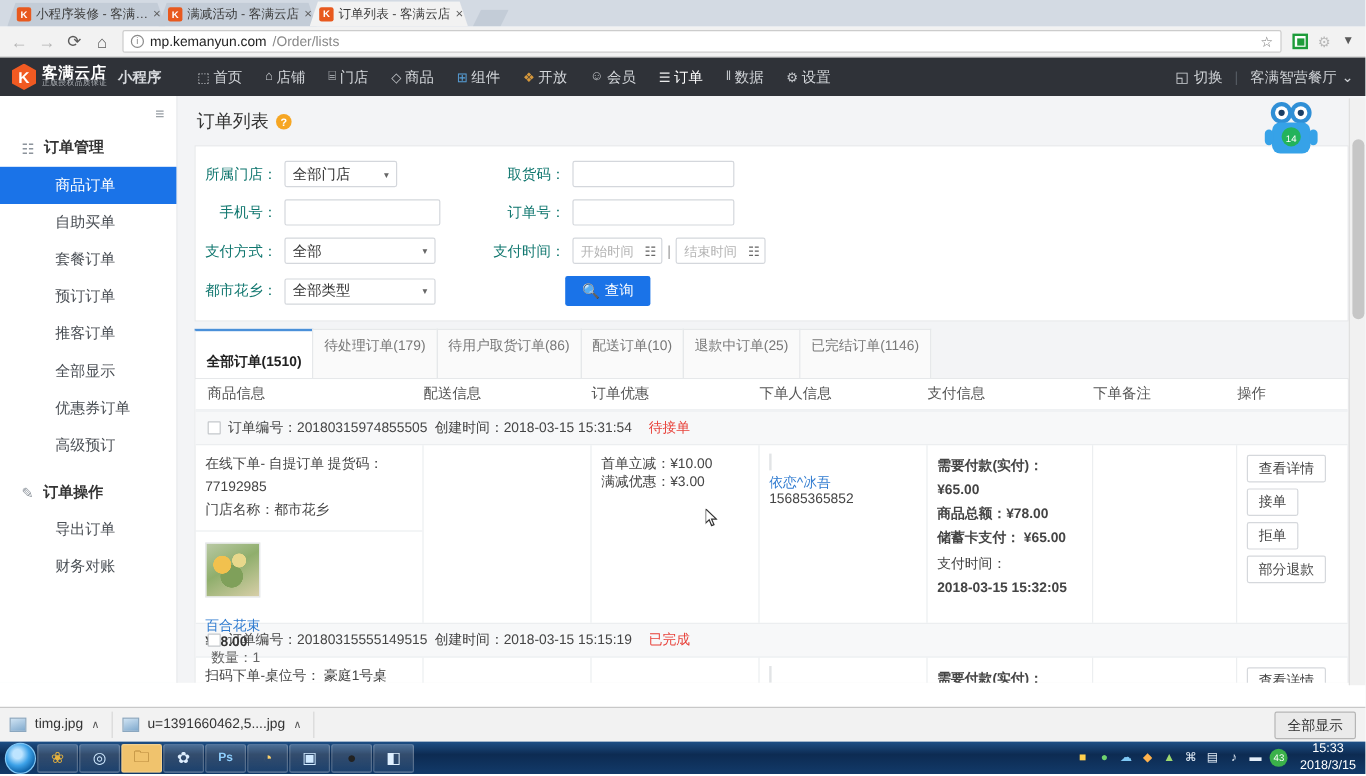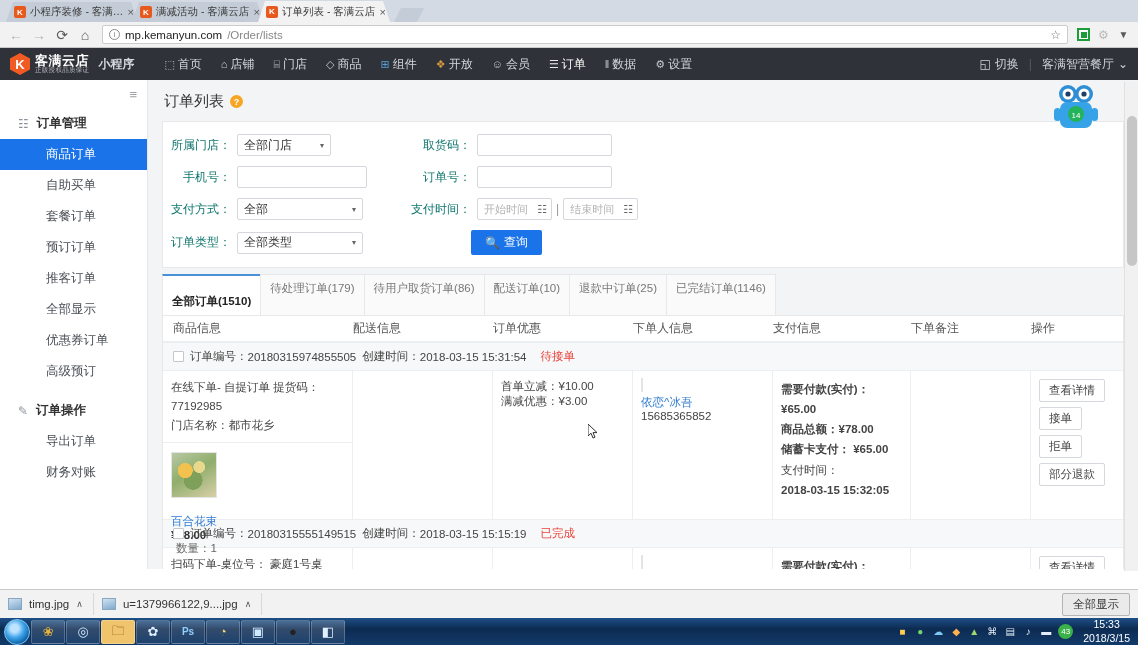--- a/index.html
+++ b/index.html
@@ -473,21 +473,21 @@
           <span style="padding:0 4px;color:#999">|</span>
           <div class="date-in">
             <span>结束时间</span>
             <span class="cal-ic">☷</span>
           </div>
         </div>
       </div>
 
       <div class="frow" style="margin-bottom:2px">
         <div class="fgroup">
-          <span class="flabel">订单类型：</span>
+          <span class="flabel">都市花乡：</span>
           <div class="fselect wide">
             <span class="cv">全部类型</span>
             <span class="ca">▾</span>
           </div>
         </div>
         <div style="margin-left:108px">
           <button class="btn-search">
             <span>🔍</span>
             <span>查询</span>
           </button>
@@ -632,21 +632,21 @@
 </div>
 
 <div class="download-bar">
   <div class="dl-item">
     <span class="dl-thumb"></span>
     <span>timg.jpg</span>
     <span class="dl-caret">∧</span>
   </div>
   <div class="dl-item">
     <span class="dl-thumb"></span>
-    <span>u=1379966122,9....jpg</span>
+    <span>u=1391660462,5....jpg</span>
     <span class="dl-caret">∧</span>
   </div>
   <div class="showall">全部显示</div>
 </div>
 
 <div class="taskbar">
   <div class="tb-orb"></div>
   <div class="tb-item" style="color:#e8b33d">❀</div>
   <div class="tb-item" style="color:#cfe9ff">◎</div>
   <div class="tb-item" style="background:#f0c36d;color:#8a5a12">🗀</div>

* EXERCISE DIRECTIONS
Write out the material exactly as it stands, omitting every picture.

* SOLUTION TO THE EXERCISE
--- a/index.html
+++ b/index.html
@@ -473,21 +473,21 @@
           <span style="padding:0 4px;color:#999">|</span>
           <div class="date-in">
             <span>结束时间</span>
             <span class="cal-ic">☷</span>
           </div>
         </div>
       </div>
 
       <div class="frow" style="margin-bottom:2px">
         <div class="fgroup">
-          <span class="flabel">订单类型：</span>
+          <span class="flabel">都市花乡：</span>
           <div class="fselect wide">
             <span class="cv">全部类型</span>
             <span class="ca">▾</span>
           </div>
         </div>
         <div style="margin-left:108px">
           <button class="btn-search">
             <span>🔍</span>
             <span>查询</span>
           </button>
@@ -632,21 +632,21 @@
 </div>
 
 <div class="download-bar">
   <div class="dl-item">
     <span class="dl-thumb"></span>
     <span>timg.jpg</span>
     <span class="dl-caret">∧</span>
   </div>
   <div class="dl-item">
     <span class="dl-thumb"></span>
-    <span>u=1379966122,9....jpg</span>
+    <span>u=1391660462,5....jpg</span>
     <span class="dl-caret">∧</span>
   </div>
   <div class="showall">全部显示</div>
 </div>
 
 <div class="taskbar">
   <div class="tb-orb"></div>
   <div class="tb-item" style="color:#e8b33d">❀</div>
   <div class="tb-item" style="color:#cfe9ff">◎</div>
   <div class="tb-item" style="background:#f0c36d;color:#8a5a12">🗀</div>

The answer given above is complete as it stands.